What drives the economic engine? Is it sensible to make this investment? Do we have a competitive advantage with cost savings if we enter a particular industry?

For example, UKFast entering the world of Cloud Hosting makes perfect sense. Although the investment of £500,000 seems on the steep side, we already have the technical know how and infrastructure in place to run this type of business. It therefore becomes very easy to bolt on this sort of new venture.

Data centre space is another good one. We already have the expertise to be the best at it. We are incredibly passionate about the thought of improving resilience and customer care and does it make financial sense? Absolutely, we will save £1.5m to £2m each year as a direct result.

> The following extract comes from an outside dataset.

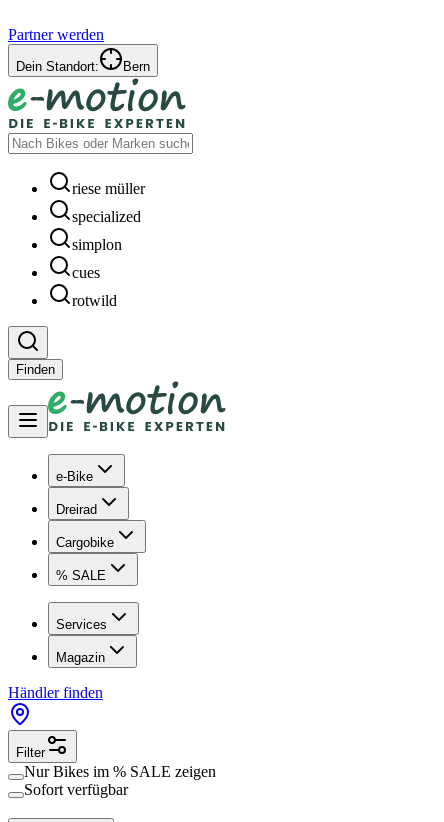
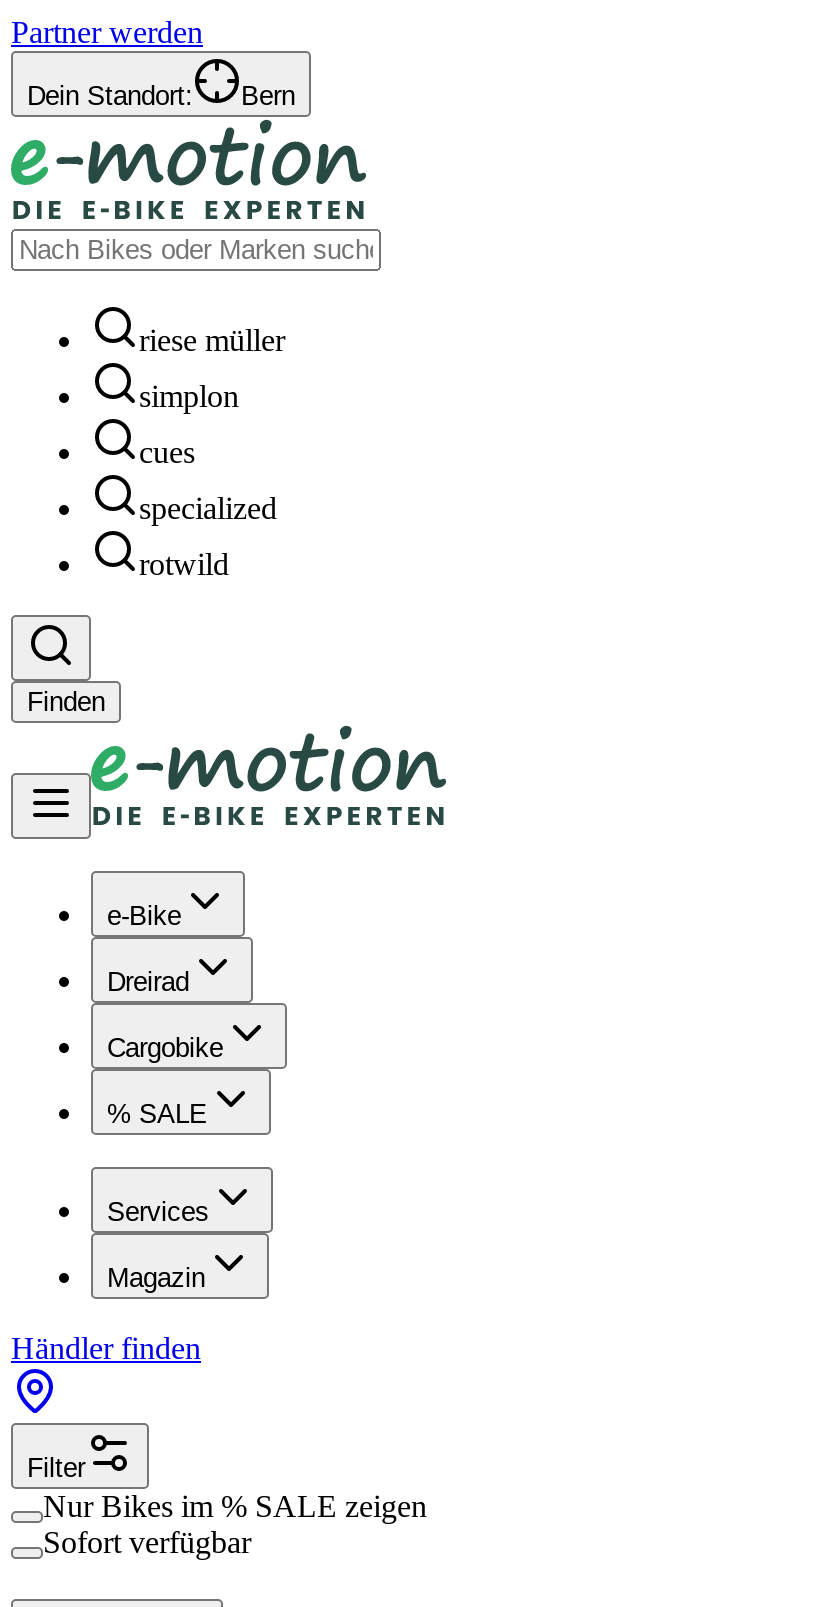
moved down: specialized

moved up: simplon | cues
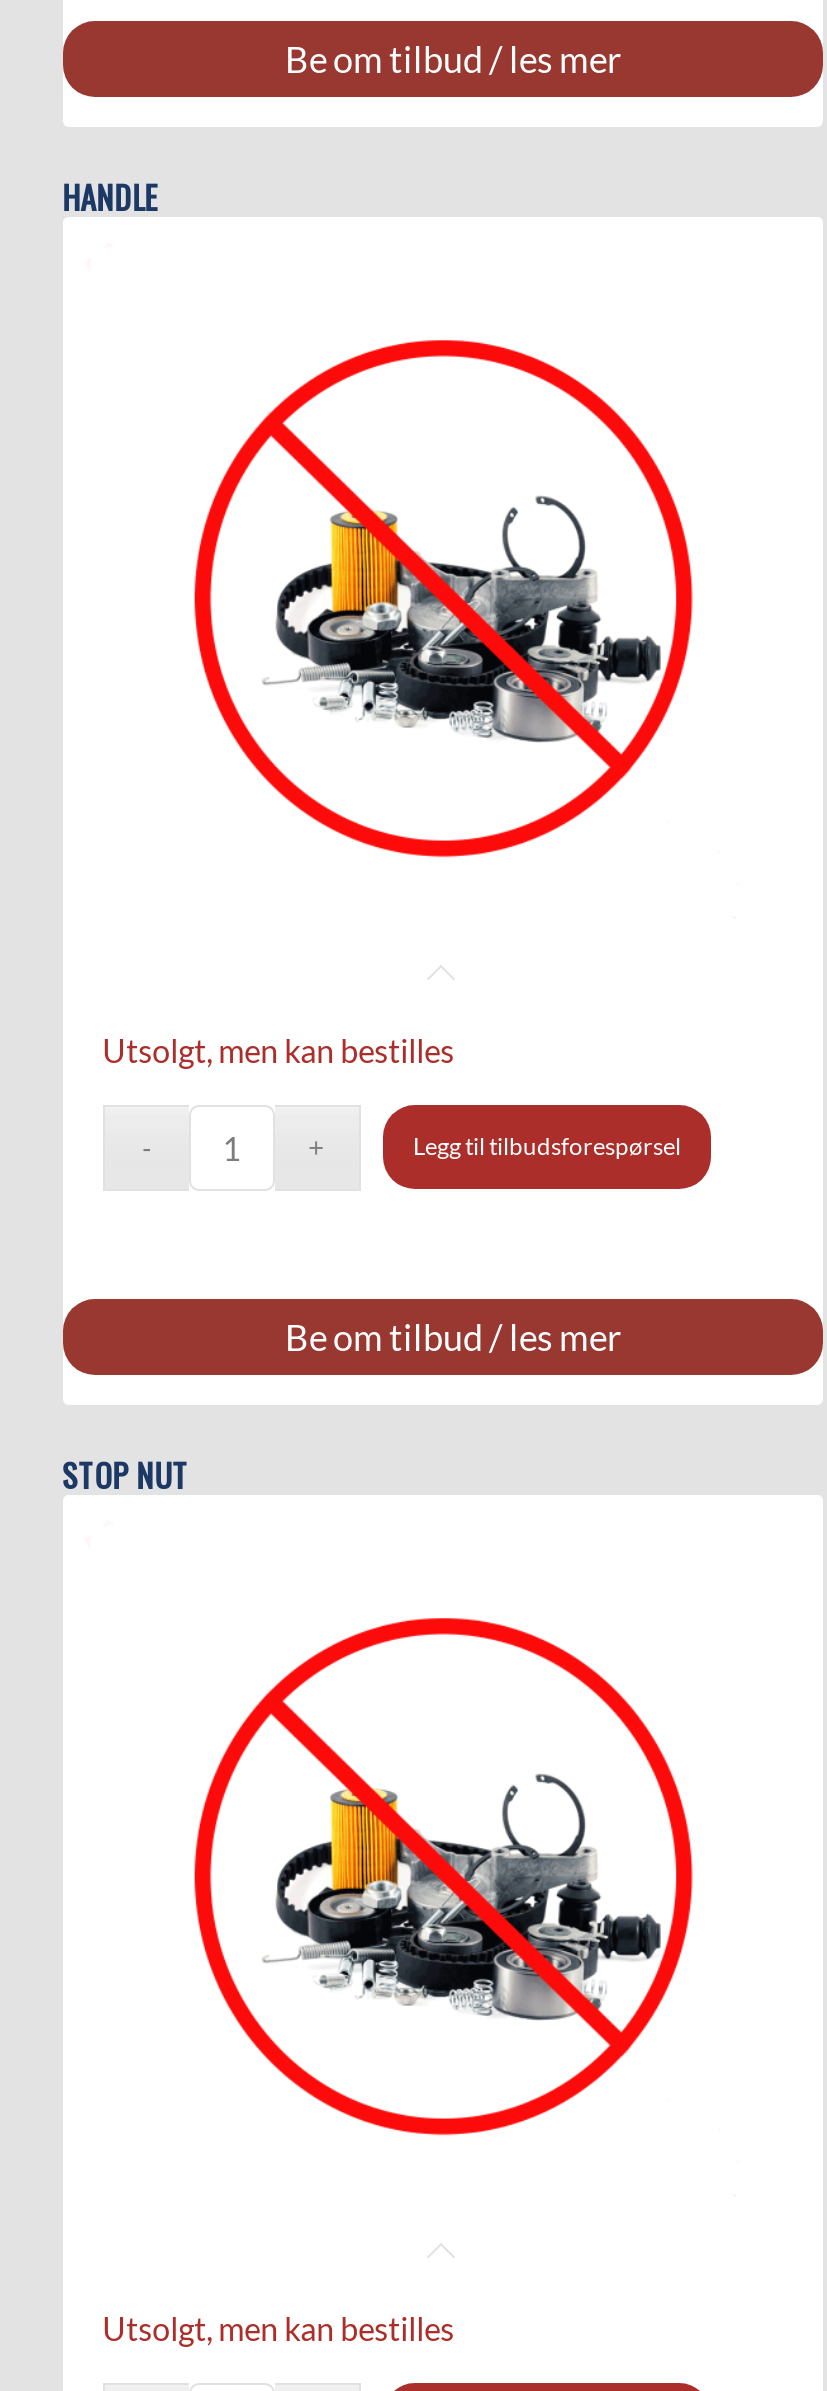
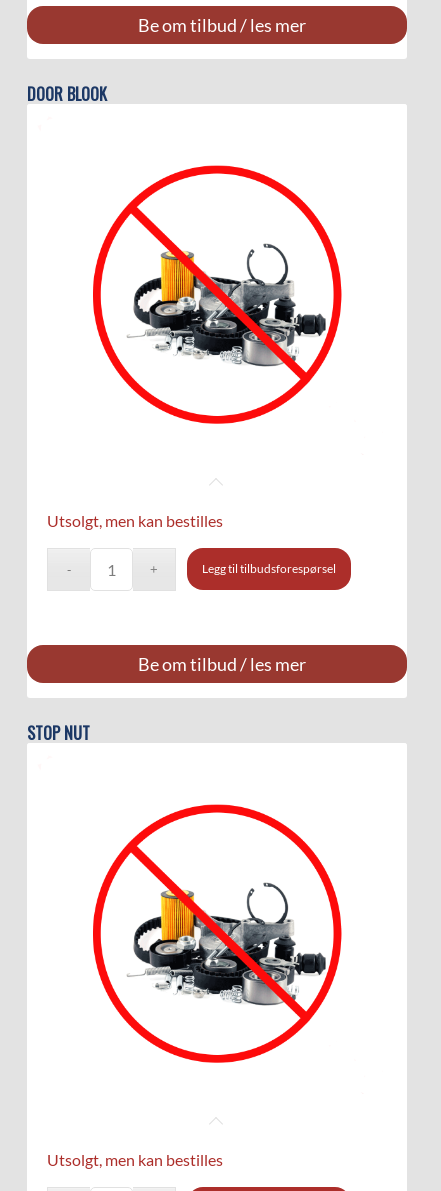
- HANDLE
+ DOOR BLOOK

Do we venture into data centres? Already have done is the answer.

Using the same principal, on ideas that have not gone so well. The mobile phone division of UKFast.

Can you be the best at it? Yes absolutely and we were.
Are you passionate about it? Not really, driven by the fact that we were making money.
Was it financially the best thing to do? Although it made good sense to go into this venture at the time, on hind sight, yes we had a competitive advantage writing the software that made this company immensely successful, the business model was too far removed from UKFast’s hosting model.

Business to consumer vs. business to business. This one fundamental difference made it impossible to be financially viable. Our entire existing infrastructure was designed to manage the business to business relationship. We underestimated the amount of work involved in the change management.

The same applies to UKFast’s entry into the broadband arena.

Can we be the best? Yes and we were undoubtedly. We were too good and the strain this put on the existing support team was not sustainable.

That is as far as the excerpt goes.